教育事業などを展開するヒューマンアカデミー株式会社(東京都新宿区)が運営するプロeスポーツチーム「Human Academy CREST GAMING」に、テイ・エス テック株式会社が開発中のAIを活用した次世代ゲーミングチェア用システムが導入される。選手のコンディション面の支援につなげる狙いで、スポンサー契約に基づき、選手の実使用から得る知見を開発側へ還元する。
両社は、テイ・エス テックが開発中のゲーミングチェア用システム「疲労度推定AIシート」をCREST GAMINGで試験的に活用する。選手に同システムを導入し、プレイ時のコンディションや環境面を多角的にバックアップすることを目指す。ヒューマンアカデミーは、eスポーツを「教育・職業」として確立させる取り組みの一環として位置づけ、テイ・エス テックはプロ選手からのフィードバックを製品開発に反映させる考えだ。
スポンサー契約で試験導入
導入は2026年2月から始まる。CREST GAMING側はチームとして「疲労度推定AIシート」を試験的に活用し、ヒューマンアカデミーは選手からのフィードバックを共有してテイ・エス テックの開発に協力する。競技時のコンディションや環境面をバックアップし、選手のプレイ時の状態を踏まえた支援につなげる。
CREST GAMINGは、総合学園ヒューマンアカデミー e-Sportsカレッジの学生に選手が直接指導する育成システムを持つ。チームはVALORANT部門「CREST GAMING Zst」など複数部門を保有し、学生向けイベント「CREST GAMING CUP 2025」などを展開してきた。今回の協業では、選手の競技環境を支えるデバイスであるゲーミングチェアを対象とし、現場の運用から得られる声を開発へつなぐ。
テイ・エス テックは四輪車・二輪車のシートや内装品を開発から生産まで一貫して手がけ、世界13カ国に拠点を展開する。人間工学を生かしたシートづくりを強みとし、安全性や快適性を高める技術開発を進めてきた。近年はAIを活用したシート開発など次世代車を見据えた技術革新にも注力しており、車載領域で培った要素技術をゲーミングチェア向けシステムに応用する。
同社は自動車用シート開発で培った乗員センシング技術を基に、疲労度・集中力をAIアルゴリズムで推定・可視化する技術を開発している。2025年8月には、この技術を搭載したゲーミングチェアの実証実験を実施し、AIアルゴリズムの正確性と競技パフォーマンス向上を確認したとしている。座っているだけで疲労度を可視化する「疲労度推定AIシート」の有用性をeスポーツで検証しており、今回のCREST GAMINGでの試験活用は、実証段階の取り組みをプロチームの運用へ広げる動きとなる。
一方、ヒューマンアカデミーを含むヒューマングループは2025年4月に創業40周年を迎える。教育事業を中核に多角展開しており、ヒューマンアカデミーはSTEAM教育やリスキリング支援に加え、学習プラットフォームの開発にも取り組む。eスポーツ領域では、プロチーム運営と教育カリキュラムを組み合わせた人材育成の仕組みを整え、CREST GAMINGのトップチーム選手が学生を直接指導する体制を敷いている。
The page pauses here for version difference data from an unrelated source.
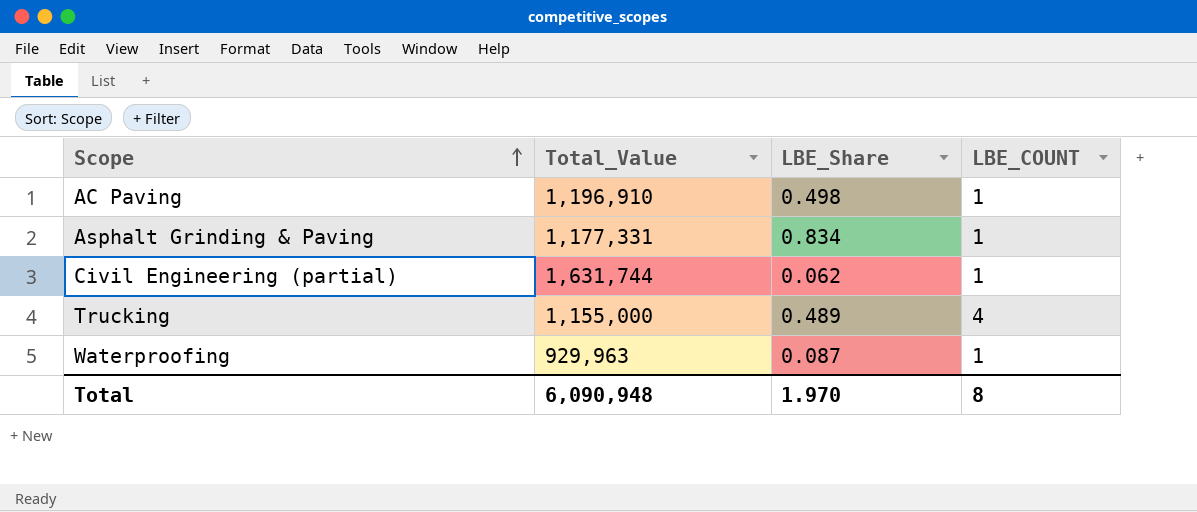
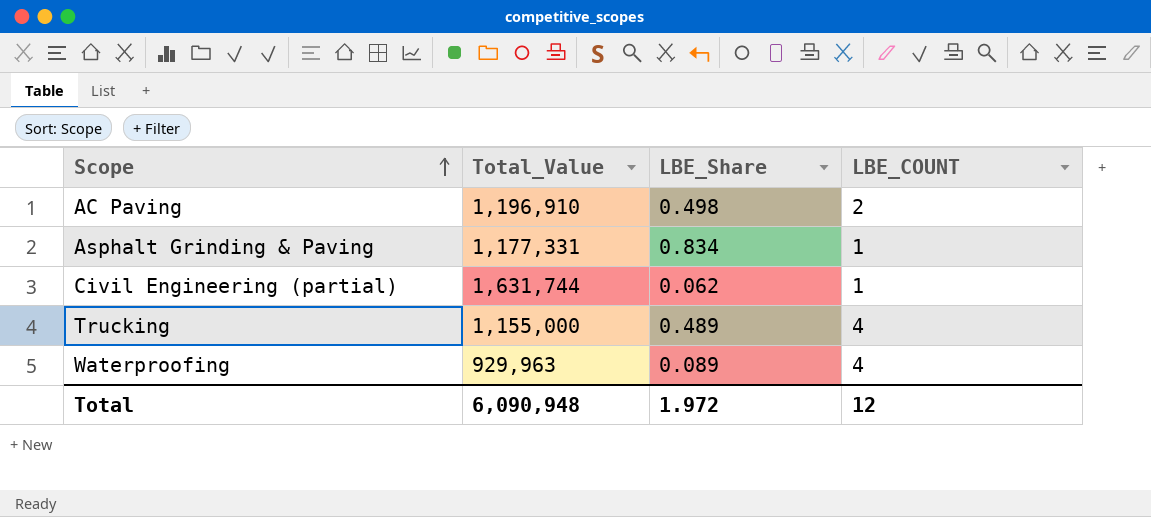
AC Paving | LBE_COUNT: 1 -> 2
Waterproofing | LBE_Share: 0.087 -> 0.089
Waterproofing | LBE_COUNT: 1 -> 4
Total | LBE_Share: 1.970 -> 1.972
Total | LBE_COUNT: 8 -> 12

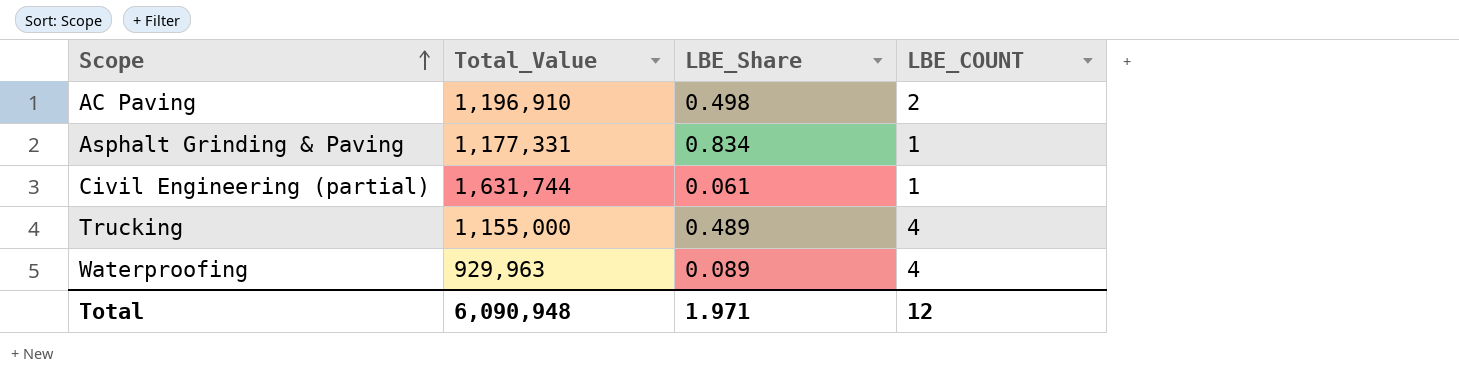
Civil Engineering (partial) | LBE_Share: 0.062 -> 0.061
Total | LBE_Share: 1.972 -> 1.971

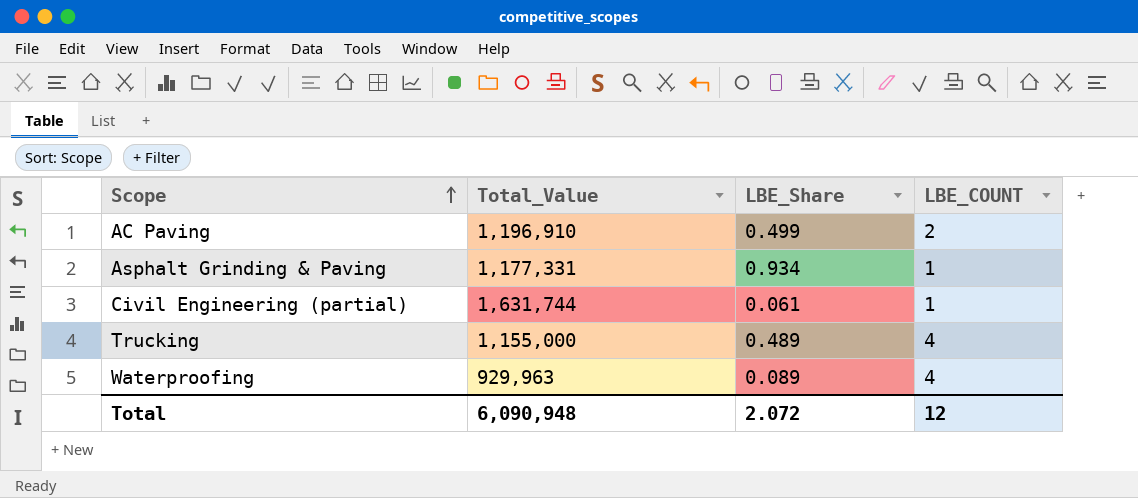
AC Paving | LBE_Share: 0.498 -> 0.499
Asphalt Grinding & Paving | LBE_Share: 0.834 -> 0.934
Total | LBE_Share: 1.971 -> 2.072

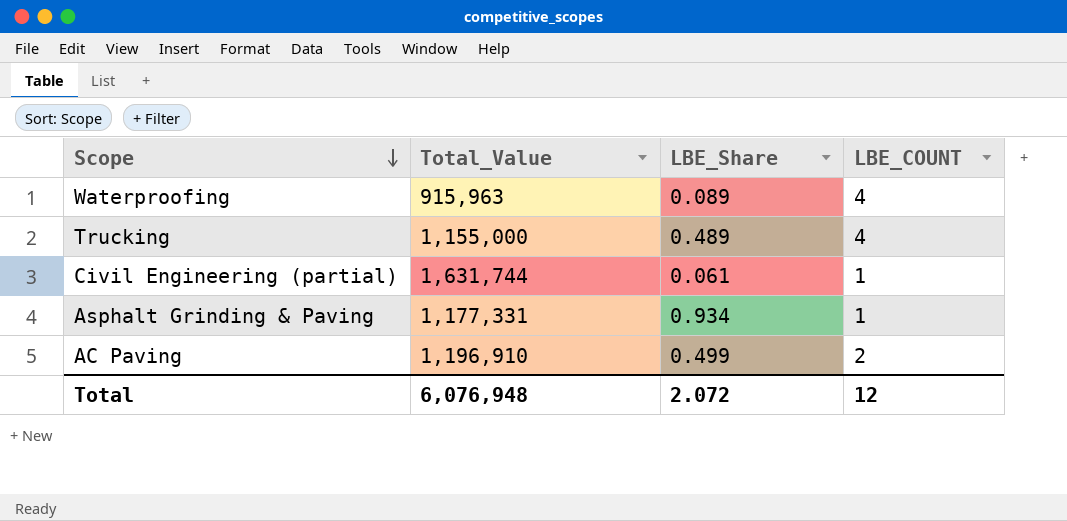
row order: Scope ascending -> Scope descending
Waterproofing | Total_Value: 929,963 -> 915,963
Total | Total_Value: 6,090,948 -> 6,076,948

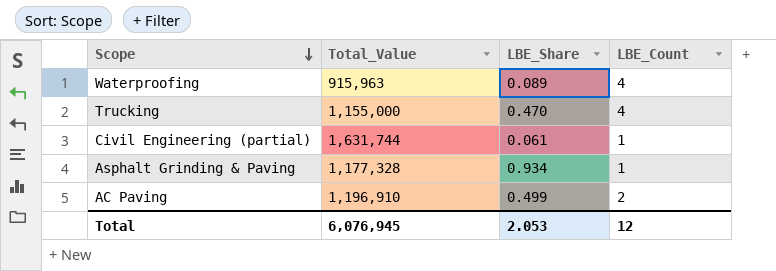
column name: LBE_COUNT -> LBE_Count
Trucking | LBE_Share: 0.489 -> 0.470
Asphalt Grinding & Paving | Total_Value: 1,177,331 -> 1,177,328
Total | Total_Value: 6,076,948 -> 6,076,945
Total | LBE_Share: 2.072 -> 2.053

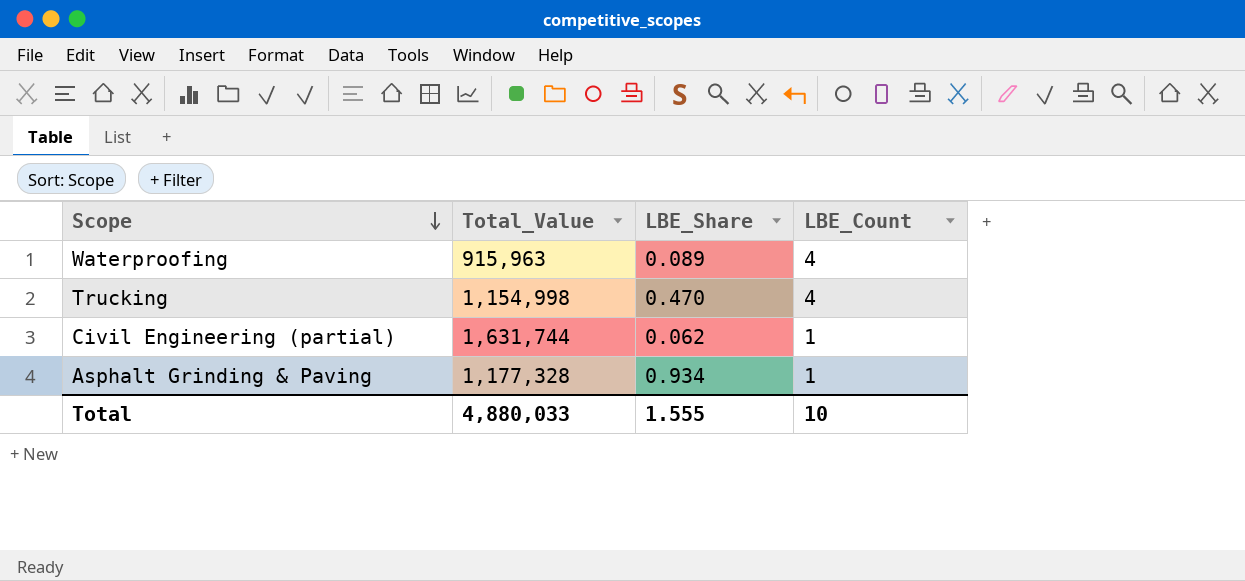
row AC Paving: 1,196,910 | 0.499 | 2 -> none
Trucking | Total_Value: 1,155,000 -> 1,154,998
Civil Engineering (partial) | LBE_Share: 0.061 -> 0.062
Total | Total_Value: 6,076,945 -> 4,880,033
Total | LBE_Share: 2.053 -> 1.555
Total | LBE_Count: 12 -> 10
背景には、eスポーツ市場で選手の長時間プレイに伴う健康課題が顕在化し、コンディション管理を支援する手段への関心が高まっている状況がある。疲労度推定AIシートは、プレイ時の状態を推定・可視化することで選手のコンディション管理に役立てる構想で、姿勢や負荷への配慮を織り込んだ競技環境づくりを後押しすることが期待される。育成面では、現役プロ講師が関与する指導体制のもと、VALORANTを用いたイベントや実践機会の拡充が進み、競技現場のデータや体感を教育や製品開発に取り込む動きが広がっている。
フィードバック共有が軸
運用面では、スポンサー契約に基づき、ヒューマンアカデミーは選手からのフィードバックを共有し、テイ・エス テックは得られた知見をもとにシステム改良を進める。プロ選手の知見と製造業の技術を組み合わせ、実使用に基づく改善サイクルを組み込む枠組みとなる。
ヒューマンアカデミーは、ゲーミングチェアを通じて長時間プレイに伴う姿勢負担や身体への影響など、eスポーツ選手が抱える健康面の課題に取り組む方針だ。フィードバック共有の仕組みや導入対象選手の範囲を運用設計に反映させることで、競技環境の改善と教育プログラムの高度化を同時に進める構えだ。今回の協業は、ヒューマンアカデミーが掲げる「教育・職業」としてのeスポーツ確立に向け、競技環境を支えるデバイスから支援範囲を広げる動きと位置づけられる。